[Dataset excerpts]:
——

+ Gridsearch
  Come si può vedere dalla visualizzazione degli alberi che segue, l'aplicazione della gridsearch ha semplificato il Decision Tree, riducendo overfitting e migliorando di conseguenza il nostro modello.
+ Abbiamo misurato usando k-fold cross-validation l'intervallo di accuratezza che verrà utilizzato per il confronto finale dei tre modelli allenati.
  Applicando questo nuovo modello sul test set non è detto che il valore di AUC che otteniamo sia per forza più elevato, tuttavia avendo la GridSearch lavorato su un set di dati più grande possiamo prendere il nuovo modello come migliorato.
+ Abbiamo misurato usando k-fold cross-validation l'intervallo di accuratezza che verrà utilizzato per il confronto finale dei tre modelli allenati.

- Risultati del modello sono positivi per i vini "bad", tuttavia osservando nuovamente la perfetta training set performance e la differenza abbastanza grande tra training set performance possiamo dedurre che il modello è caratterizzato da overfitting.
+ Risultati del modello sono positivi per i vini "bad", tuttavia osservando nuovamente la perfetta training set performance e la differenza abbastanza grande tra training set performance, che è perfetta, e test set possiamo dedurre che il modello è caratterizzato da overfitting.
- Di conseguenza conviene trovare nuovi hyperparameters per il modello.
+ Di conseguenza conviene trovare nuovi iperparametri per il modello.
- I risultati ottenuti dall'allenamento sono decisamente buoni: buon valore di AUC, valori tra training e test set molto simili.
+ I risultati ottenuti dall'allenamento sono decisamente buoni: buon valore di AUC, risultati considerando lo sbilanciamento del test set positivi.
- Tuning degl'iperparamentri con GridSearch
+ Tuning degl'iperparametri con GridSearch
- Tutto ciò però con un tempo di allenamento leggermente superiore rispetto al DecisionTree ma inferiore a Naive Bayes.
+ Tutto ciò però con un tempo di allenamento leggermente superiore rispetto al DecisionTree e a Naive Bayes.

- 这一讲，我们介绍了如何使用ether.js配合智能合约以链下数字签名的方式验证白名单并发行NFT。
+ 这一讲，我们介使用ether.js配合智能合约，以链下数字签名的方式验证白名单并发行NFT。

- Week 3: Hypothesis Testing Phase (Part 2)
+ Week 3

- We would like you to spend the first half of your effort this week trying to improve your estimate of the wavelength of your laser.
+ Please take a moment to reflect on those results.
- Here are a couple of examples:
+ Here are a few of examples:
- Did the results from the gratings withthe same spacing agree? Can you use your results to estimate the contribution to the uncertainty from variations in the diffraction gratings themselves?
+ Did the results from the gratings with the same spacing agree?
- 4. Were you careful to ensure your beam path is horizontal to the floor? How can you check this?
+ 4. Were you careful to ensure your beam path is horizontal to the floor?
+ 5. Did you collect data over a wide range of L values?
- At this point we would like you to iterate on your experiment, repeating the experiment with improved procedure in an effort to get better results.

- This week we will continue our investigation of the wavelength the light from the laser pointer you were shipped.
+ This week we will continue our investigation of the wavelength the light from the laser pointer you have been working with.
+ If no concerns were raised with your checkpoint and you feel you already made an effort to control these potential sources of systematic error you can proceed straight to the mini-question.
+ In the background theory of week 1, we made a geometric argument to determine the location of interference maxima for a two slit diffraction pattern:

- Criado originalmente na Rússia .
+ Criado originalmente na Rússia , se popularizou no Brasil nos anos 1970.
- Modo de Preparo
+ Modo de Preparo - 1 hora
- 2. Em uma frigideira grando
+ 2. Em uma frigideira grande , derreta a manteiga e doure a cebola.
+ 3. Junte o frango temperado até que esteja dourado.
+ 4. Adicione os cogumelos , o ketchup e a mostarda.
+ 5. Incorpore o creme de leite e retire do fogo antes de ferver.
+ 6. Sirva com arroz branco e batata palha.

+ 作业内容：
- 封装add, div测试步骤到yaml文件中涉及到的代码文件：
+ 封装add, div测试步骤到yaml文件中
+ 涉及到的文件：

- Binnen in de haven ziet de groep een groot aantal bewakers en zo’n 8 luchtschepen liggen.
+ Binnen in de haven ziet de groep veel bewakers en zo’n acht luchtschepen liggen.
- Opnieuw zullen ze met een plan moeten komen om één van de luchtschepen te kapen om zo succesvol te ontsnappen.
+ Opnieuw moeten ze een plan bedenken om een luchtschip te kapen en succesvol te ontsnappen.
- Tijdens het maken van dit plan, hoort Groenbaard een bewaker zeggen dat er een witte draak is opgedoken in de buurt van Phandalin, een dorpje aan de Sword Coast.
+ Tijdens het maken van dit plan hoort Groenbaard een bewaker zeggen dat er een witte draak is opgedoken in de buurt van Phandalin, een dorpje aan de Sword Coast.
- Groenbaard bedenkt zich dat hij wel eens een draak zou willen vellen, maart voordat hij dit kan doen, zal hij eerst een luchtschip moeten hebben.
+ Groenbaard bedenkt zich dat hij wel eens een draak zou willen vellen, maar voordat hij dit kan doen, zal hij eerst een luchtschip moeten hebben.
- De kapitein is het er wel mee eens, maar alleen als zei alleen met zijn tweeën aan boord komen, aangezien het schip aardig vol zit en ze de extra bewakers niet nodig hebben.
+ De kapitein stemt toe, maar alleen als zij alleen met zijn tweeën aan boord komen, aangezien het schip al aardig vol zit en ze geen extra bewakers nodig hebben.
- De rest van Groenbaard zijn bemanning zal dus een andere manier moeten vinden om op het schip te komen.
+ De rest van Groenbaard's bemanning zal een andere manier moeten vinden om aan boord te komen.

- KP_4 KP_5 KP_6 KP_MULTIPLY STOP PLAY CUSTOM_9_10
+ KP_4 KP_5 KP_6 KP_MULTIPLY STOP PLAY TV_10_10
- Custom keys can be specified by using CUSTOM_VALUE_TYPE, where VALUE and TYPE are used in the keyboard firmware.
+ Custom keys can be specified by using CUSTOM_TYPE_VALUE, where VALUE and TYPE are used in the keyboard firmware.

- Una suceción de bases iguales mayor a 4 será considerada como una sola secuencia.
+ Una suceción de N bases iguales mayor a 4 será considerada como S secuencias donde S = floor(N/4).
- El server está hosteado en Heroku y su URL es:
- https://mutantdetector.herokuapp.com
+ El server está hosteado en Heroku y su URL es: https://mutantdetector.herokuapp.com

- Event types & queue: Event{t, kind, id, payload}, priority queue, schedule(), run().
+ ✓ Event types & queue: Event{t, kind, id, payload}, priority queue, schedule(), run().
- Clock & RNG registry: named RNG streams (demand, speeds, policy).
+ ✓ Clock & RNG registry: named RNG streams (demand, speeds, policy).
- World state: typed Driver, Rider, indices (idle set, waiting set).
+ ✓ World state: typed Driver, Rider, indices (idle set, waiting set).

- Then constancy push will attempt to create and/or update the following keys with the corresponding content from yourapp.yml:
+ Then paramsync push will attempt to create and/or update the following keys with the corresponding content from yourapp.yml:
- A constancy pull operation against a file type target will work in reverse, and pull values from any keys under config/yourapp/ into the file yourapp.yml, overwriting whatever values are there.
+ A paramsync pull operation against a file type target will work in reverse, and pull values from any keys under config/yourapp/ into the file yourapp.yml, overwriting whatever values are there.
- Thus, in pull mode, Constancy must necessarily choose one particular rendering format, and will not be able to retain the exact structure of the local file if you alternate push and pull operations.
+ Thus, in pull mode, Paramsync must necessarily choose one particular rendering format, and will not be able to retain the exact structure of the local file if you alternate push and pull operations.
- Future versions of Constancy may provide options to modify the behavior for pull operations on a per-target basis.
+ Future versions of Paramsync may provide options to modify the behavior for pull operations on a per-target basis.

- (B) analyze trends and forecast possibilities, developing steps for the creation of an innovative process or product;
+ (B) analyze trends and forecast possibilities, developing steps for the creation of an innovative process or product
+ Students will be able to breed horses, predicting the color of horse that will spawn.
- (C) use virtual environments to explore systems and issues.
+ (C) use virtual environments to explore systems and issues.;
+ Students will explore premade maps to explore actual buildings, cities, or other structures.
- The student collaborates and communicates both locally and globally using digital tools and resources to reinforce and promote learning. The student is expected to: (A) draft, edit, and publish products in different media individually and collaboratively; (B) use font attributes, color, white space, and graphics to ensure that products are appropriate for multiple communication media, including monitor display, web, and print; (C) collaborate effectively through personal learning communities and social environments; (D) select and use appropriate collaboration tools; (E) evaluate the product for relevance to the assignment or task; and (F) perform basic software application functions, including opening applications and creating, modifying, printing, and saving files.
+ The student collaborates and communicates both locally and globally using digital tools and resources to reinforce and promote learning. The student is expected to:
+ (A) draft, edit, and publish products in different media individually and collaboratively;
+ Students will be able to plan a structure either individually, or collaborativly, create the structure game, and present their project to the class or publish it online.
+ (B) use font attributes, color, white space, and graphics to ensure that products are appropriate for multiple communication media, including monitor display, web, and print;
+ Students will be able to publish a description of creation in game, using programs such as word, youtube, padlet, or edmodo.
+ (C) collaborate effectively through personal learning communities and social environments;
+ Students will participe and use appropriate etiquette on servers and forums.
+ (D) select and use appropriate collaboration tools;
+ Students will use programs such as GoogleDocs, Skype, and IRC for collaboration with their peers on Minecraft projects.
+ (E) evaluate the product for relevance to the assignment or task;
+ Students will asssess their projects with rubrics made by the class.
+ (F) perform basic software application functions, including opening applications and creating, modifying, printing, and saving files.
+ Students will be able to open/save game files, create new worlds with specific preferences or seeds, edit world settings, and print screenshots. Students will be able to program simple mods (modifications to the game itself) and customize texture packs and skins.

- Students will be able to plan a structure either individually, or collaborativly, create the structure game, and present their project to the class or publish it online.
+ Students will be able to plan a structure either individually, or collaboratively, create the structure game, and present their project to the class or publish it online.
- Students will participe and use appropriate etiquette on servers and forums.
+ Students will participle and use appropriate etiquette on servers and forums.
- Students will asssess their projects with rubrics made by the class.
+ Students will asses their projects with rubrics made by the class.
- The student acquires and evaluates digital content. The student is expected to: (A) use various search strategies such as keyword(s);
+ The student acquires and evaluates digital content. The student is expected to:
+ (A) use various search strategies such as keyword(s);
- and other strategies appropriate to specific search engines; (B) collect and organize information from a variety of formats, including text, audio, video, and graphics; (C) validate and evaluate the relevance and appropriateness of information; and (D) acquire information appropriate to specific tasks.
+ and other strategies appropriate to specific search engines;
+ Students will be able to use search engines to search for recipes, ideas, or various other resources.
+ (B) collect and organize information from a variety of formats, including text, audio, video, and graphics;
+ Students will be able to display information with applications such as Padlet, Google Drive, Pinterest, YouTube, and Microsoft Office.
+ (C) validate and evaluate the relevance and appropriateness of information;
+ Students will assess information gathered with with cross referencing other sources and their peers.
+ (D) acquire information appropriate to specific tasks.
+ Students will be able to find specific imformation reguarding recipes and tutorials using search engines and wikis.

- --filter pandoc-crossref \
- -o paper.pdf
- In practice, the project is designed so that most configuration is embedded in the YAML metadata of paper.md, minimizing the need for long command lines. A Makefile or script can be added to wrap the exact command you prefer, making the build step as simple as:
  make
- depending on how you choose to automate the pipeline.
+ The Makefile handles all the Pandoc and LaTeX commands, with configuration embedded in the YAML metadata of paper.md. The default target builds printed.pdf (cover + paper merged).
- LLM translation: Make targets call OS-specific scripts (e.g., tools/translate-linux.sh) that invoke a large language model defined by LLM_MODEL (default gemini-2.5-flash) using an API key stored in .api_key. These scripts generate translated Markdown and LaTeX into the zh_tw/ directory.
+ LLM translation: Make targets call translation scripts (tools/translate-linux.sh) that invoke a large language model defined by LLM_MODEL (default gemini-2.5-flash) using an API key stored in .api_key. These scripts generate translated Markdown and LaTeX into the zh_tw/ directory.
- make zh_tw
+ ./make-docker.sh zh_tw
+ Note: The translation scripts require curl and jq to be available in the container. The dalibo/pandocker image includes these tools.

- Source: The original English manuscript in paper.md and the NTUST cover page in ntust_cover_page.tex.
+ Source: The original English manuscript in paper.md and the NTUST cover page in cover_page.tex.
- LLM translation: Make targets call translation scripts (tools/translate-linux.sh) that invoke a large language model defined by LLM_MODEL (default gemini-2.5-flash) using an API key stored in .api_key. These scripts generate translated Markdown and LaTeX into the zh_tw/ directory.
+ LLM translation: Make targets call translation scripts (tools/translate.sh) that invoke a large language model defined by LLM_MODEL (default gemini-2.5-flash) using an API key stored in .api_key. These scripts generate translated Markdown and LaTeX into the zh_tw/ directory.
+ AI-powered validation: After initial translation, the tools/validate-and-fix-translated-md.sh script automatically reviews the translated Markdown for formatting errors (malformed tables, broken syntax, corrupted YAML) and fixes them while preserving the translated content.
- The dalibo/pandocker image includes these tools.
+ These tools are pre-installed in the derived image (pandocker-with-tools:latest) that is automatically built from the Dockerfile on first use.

——

[Problem description]: Lines that contain "boord" should be pulled from the entries above and reported.

[Reply to the task]:
- De kapitein is het er wel mee eens, maar alleen als zei alleen met zijn tweeën aan boord komen, aangezien het schip aardig vol zit en ze de extra bewakers niet nodig hebben.
+ De kapitein stemt toe, maar alleen als zij alleen met zijn tweeën aan boord komen, aangezien het schip al aardig vol zit en ze geen extra bewakers nodig hebben.
+ De rest van Groenbaard's bemanning zal een andere manier moeten vinden om aan boord te komen.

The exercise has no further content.